PREMIERE.COM'S MOVIE REVIEW (posted 12/27/06)
3.5stars

Director Alfonso Cuarón (Harry Potter and the Prisoner of Azkaban; Y Tu Mamá También) has never been one to hide his desire to move audiences, but Children of Men takes that point to an extreme. It's the rare sci-fi film that transcends its genre with its ideas, able to sweep one up in its not-too-distant future and yet remain remarkably prescient about the present day.

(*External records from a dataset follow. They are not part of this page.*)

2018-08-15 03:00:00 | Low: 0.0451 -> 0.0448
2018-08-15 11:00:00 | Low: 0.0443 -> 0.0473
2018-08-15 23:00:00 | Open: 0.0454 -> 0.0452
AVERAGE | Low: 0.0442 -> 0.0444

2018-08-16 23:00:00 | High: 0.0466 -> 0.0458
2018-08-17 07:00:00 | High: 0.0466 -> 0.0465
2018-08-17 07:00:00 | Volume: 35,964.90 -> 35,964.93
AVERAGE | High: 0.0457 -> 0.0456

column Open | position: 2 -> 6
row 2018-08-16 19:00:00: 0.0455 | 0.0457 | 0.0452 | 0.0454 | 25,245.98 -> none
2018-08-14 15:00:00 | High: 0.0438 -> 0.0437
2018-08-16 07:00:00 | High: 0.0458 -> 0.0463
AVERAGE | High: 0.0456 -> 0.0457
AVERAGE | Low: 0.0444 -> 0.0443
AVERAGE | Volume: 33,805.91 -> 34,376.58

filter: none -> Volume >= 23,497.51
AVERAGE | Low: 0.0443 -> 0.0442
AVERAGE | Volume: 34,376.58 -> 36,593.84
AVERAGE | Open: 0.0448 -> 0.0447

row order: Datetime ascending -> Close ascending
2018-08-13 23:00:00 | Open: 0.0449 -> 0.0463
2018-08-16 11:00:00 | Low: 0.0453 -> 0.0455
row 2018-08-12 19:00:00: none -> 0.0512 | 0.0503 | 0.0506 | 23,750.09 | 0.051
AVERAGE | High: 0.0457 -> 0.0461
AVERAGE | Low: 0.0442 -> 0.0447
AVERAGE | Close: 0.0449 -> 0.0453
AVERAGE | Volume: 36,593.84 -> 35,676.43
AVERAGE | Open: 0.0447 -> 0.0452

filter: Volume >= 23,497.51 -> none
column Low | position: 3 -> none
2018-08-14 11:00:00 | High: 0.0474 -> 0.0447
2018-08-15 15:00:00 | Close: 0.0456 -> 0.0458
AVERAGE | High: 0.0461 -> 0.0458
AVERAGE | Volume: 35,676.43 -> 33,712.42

Based on the P.D. James novel of the same name, Children of Men paints a particularly bleak near-future in which the human race is all but unable to reproduce, a hopeless, polluted, violent childless 2027. A rugged Clive Owen races to guide the world's lone pregnant woman to safe harbor. From the moment Owen's Theodore accepts his activist ex-wife Julian (Julianne Moore) challenge to protect the pregnant Kee (Claire-Hope Ashitey), Men navigates into a world where anti-immigration law has manifested itself into concentration camps and civilized society has edged into chaos. Cuarón seems to take his cues from the film's London setting, envisioning the world one generation from now with a grainy lens reminiscent of England's social realist auteurs like Mike Leigh and Ken Loach. Cuarón makes Men's bitter pill of a plot easier to swallow by sweetening the heady concept with lots of action. Cinematographer Emmanuel Lubezki's camera also never stops moving, often to dazzling effect.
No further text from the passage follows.